Task objective. Indicate only the number of lines in the listing below in which the word "Jamaican" appears.

Material to process.
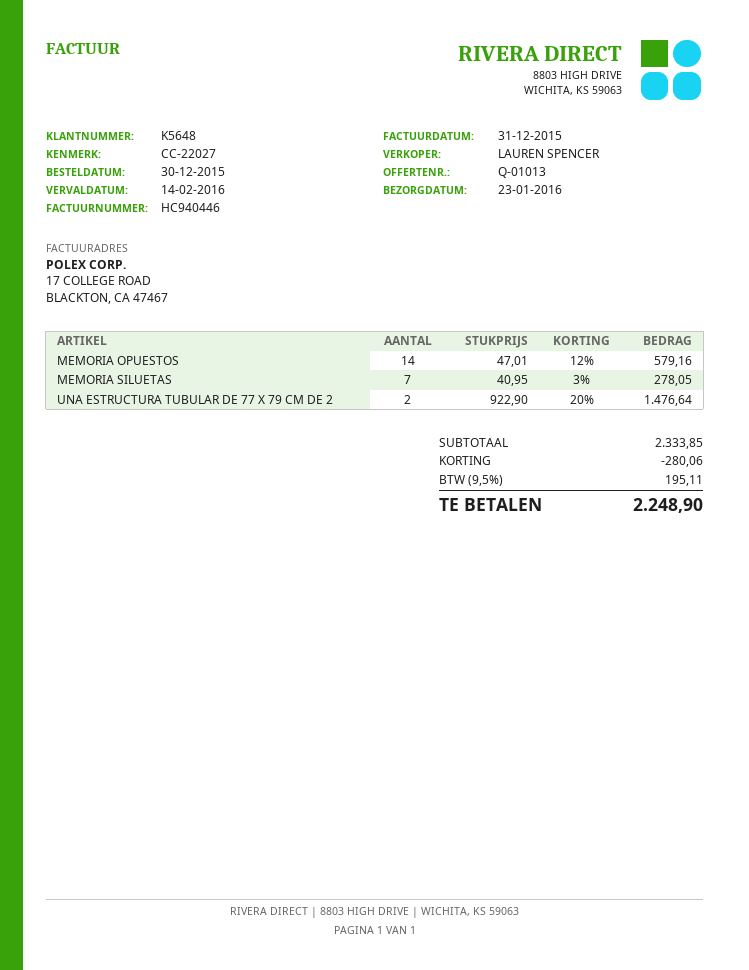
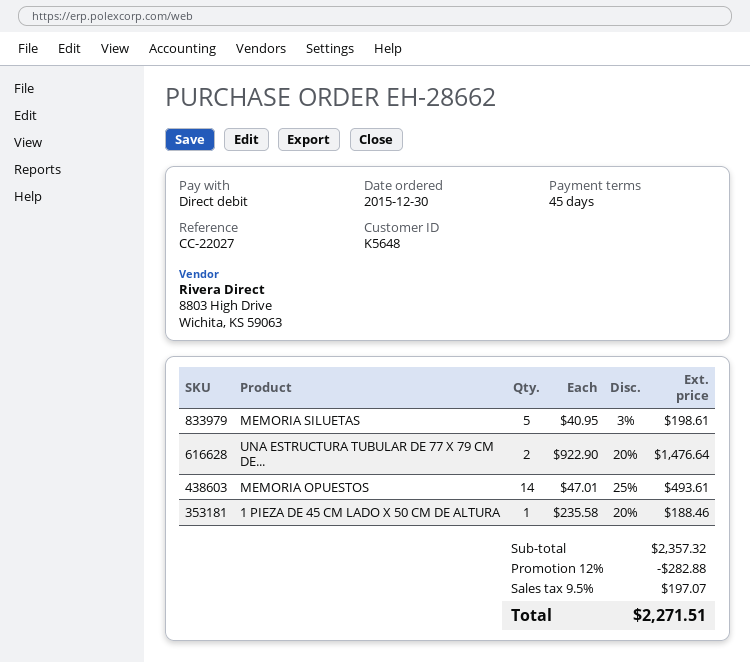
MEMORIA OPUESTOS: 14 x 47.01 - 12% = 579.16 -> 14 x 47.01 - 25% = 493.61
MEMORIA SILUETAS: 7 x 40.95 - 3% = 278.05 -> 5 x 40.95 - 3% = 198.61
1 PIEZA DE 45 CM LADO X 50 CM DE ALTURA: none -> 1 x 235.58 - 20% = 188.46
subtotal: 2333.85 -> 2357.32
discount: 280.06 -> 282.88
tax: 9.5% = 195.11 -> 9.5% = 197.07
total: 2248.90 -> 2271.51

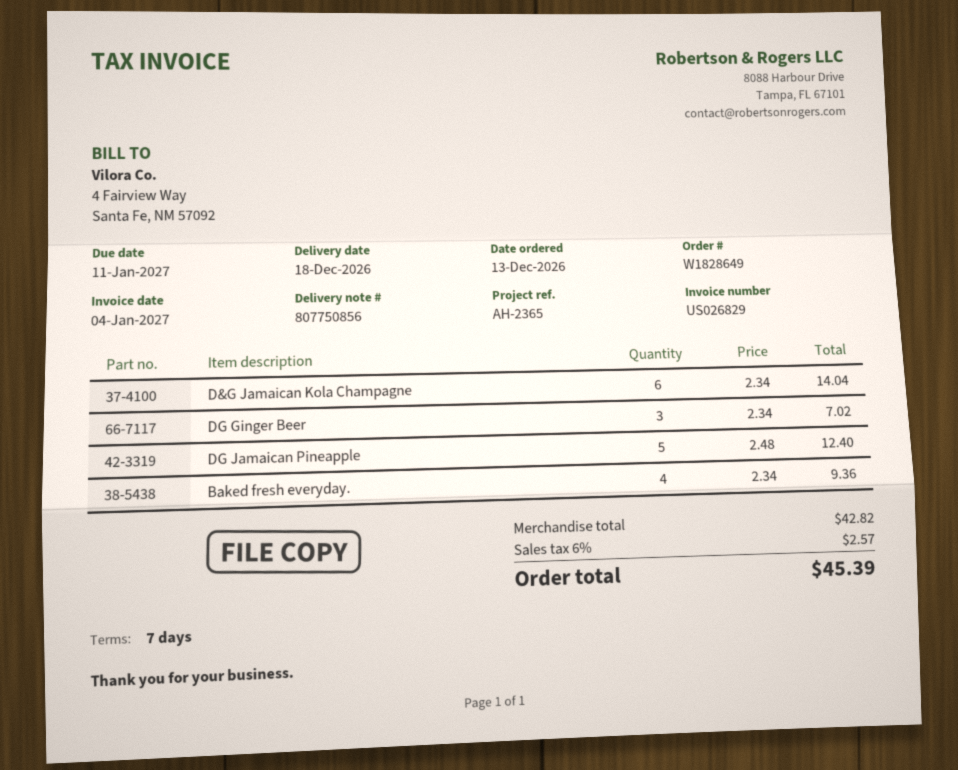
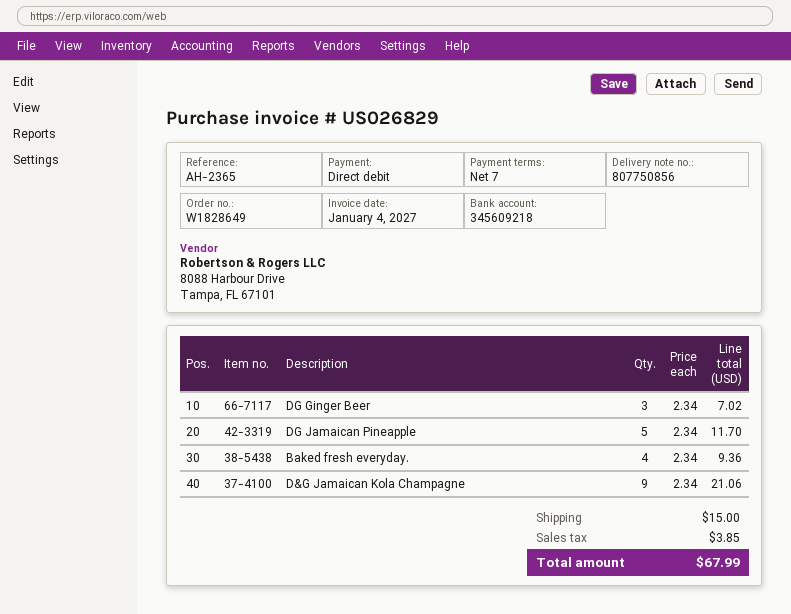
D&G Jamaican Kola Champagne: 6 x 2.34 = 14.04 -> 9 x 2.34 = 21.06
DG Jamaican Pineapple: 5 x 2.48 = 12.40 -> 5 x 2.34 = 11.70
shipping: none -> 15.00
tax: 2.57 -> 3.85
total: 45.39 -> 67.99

Answer area. 2